日経平均;26787.00;+269.81TOPIX;1907.90;+20.47


[後場の投資戦略]

 本日の日経平均株価は、米6月雇用統計の結果が強く景気後退への懸念が和らいだこと、参院選で自民党が単独過半数を獲得して大勝し政局安定化が期待されたことが投資家心理にポジティブに働き、上昇してスタートした。ただ、中国の一部地域で新型コロナウイルス新規感染の増加が引き続き警戒され、アジア市況が軟調に推移すると、前場後半にかけて上げ幅を縮小した。日足チャートでは、75日移動平均線付近での売り買いが交錯している状況が窺える。

 一方で、新興市場は売り優勢の展開となった。
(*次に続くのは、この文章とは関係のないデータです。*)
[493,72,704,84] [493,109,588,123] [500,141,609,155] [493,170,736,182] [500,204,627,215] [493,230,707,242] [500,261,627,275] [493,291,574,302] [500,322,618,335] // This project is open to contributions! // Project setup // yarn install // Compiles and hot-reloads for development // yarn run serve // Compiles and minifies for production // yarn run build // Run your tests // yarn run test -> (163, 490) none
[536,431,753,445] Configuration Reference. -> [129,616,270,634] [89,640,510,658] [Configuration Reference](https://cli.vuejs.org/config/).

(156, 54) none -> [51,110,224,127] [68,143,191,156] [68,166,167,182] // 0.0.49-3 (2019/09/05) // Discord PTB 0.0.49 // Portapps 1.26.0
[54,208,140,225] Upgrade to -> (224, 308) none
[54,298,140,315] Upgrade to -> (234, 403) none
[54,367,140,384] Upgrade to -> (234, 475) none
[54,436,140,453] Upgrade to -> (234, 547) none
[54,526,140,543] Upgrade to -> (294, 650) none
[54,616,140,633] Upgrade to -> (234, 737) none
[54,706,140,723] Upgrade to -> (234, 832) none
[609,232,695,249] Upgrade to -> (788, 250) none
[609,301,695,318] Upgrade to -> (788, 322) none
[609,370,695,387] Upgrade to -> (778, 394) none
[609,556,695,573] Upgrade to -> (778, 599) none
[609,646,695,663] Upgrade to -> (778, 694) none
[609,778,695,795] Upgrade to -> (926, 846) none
マザーズ指数やグロース市場の時価総額上位20銘柄で構成される東証グロース市場Core指数は、上昇してスタートしたものの朝方を高値に上げ幅をじりじりと縮小、前場後半にかけて日経平均の連れ安となりマイナス圏に転落した。前週に米長期金利の安定推移でグロース株の見直し機運が高まり大幅に上昇、本日はリバウンドが一服して利食い売り優勢となっているようだ。また、13日には米6月消費者物価指数(CPI)の発表を控えており、積極的に買い進む動きにはなりにくい。時価総額上位銘柄中心に軟調に推移、前引け時点で東証グロース市場Core指数が1.13%安、東証マザーズ指数が0.17%安となった。
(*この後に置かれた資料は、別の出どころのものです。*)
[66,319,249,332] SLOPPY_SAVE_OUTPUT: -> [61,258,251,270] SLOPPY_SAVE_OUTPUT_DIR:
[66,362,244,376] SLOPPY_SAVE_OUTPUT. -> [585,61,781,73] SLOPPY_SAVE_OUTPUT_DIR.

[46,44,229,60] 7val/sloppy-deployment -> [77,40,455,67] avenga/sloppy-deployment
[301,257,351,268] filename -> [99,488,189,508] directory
 さて、米6月雇用統計では雇用者数と平均賃金が揃って予想を上回ったが、8日の米長期金利の上昇は限定的だった。今週は13日の米6月CPIに加えて週末に米国で各種経済指標の発表が控えている。財・モノに関しては6月ISM製造業景気指数、ニューヨーク連銀のサプライチェーン圧力指数のピークアウト感から、インフレ沈静化の兆しが見られてきている。サービス分野についてはまだインフレ沈静化の兆しが見られておらず油断はならないが、6月CPIが予想の前年同月比8.8%上昇並みにとどまれば、投資家心理が一段と改善しそうだ。そのほか、週末に集中する米中の6月鉱工業生産や小売売上高などの経済指標も注目される。
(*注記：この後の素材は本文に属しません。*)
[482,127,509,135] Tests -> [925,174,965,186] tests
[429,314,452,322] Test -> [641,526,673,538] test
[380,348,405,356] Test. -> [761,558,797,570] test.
 国内では10日に参議院議員選挙の投開票が実施された。自民党が単独過半数を獲得して大勝し、この先3年間は国政選挙がないため、長期安定政権の誕生に繋がった。参院選後には新たな補正予算の編成なども期待されてもおり、政策期待が内需系銘柄の押し上げに寄与することが見込まれている。今後の政権の動向には注目が集まりそうだ。

 後場の日経平均は、アジア市況や時間外で米株先物の動きを横目に上値の重い展開が続くか。引き続きグロース株を手掛けにくい展開が続きそうで、手掛かり材料難のなか個別材料株や新興市場の直近IPO銘柄に向かうか注目しておきたい。